Dietro all’ultimo stop dello Stato sull’apertura invernale si cela, secondo Boninsegna, una profonda incomprensione dell’importanza a livello economico dell’economia di montagna per l’intero Paese.
L’impatto economico è sostanzioso, considerate le spese e le tempistiche pre-apertura da affrontare: «Noi lavoriamo un paio di settimane prima di aprire. Per aprire un rifugio scialpinistico-alpinistico, tra gasolio, legno per il riscaldamento, l’elicottero e almeno una persona in fase preparativi spendiamo almeno 2000 euro, al netto dei rifornimenti stessi», spiega Guido Trevisan, del rifugio Pian dei Fiacconi, ora distrutto da una valanga, e gestore del Rifugio Ghiacciaio Marmolada.
Si cerca comunque di tenere uno sguardo ottimistico sul prossimo futuro, «non è il momento per piangere, bisogna progettare», così Tessaro.
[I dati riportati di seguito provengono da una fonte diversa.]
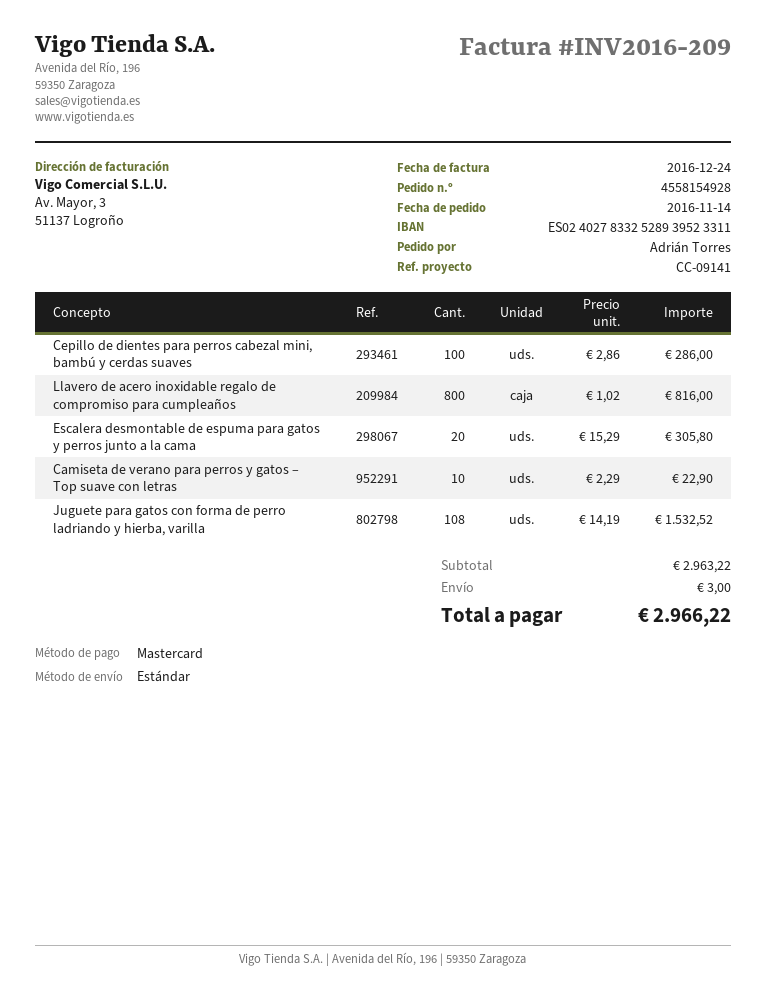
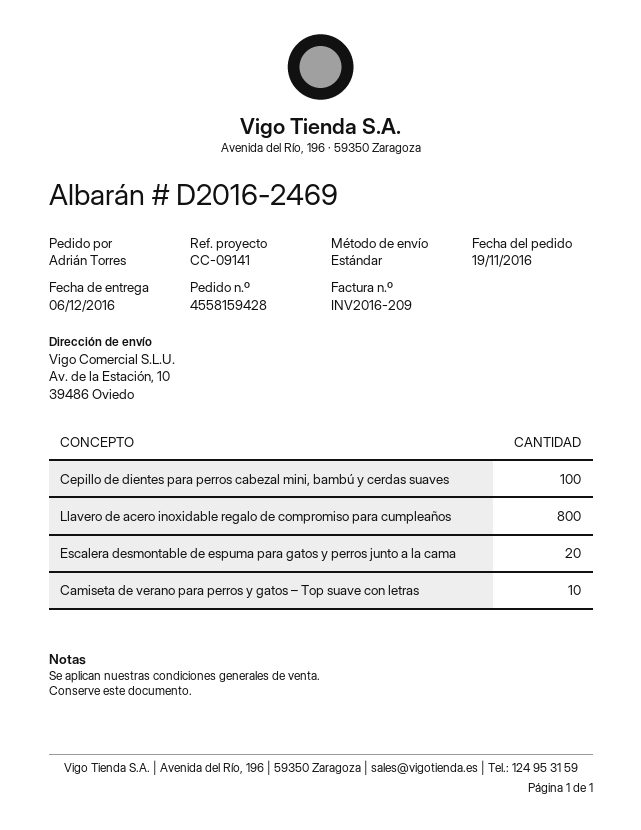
order number: 4558154928 -> 4558159428
order date: 2016-11-14 -> 2016-11-19
Juguete para gatos con forma de perro ladriando y hierba, varilla: 108 -> none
L’importanza della riapertura dei confini
La vacanza in quota è perlopiù un’opzione scelta da turisti stranieri e i gestori dei rifugi sanno che la riapertura dei confini è una variabile imprescindibile per la ripresa di quest’estate. Se l’affluenza dovesse ancora essere legata al turismo interno del Paese, spiega Roberta Silva del Roda di Vael, questo si tradurrebbe in un minor numero di pernottamenti, in quanto gli italiani valutano o sono consapevoli solo marginalmente di questa modalità di vacanza.
Nel turismo di provenienza estera le vaccinazioni hanno di certo un peso determinante, come lasciano intendere le prenotazioni in arrivo dall’Inghilterra al rifugio Rosetta di Mariano Lott, da quando la campagna vaccinale in UK ha raggiunto un buon andamento.
Tanta l’incertezza e ci si augura che nei prossimi due mesi sarà fatta chiarezza attraverso la definizione di norme e requisiti univoci per rifugisti e frequentatori. Il buonsenso resta l’elemento chiave, anche, si spera, da parte di chi definirà le norme.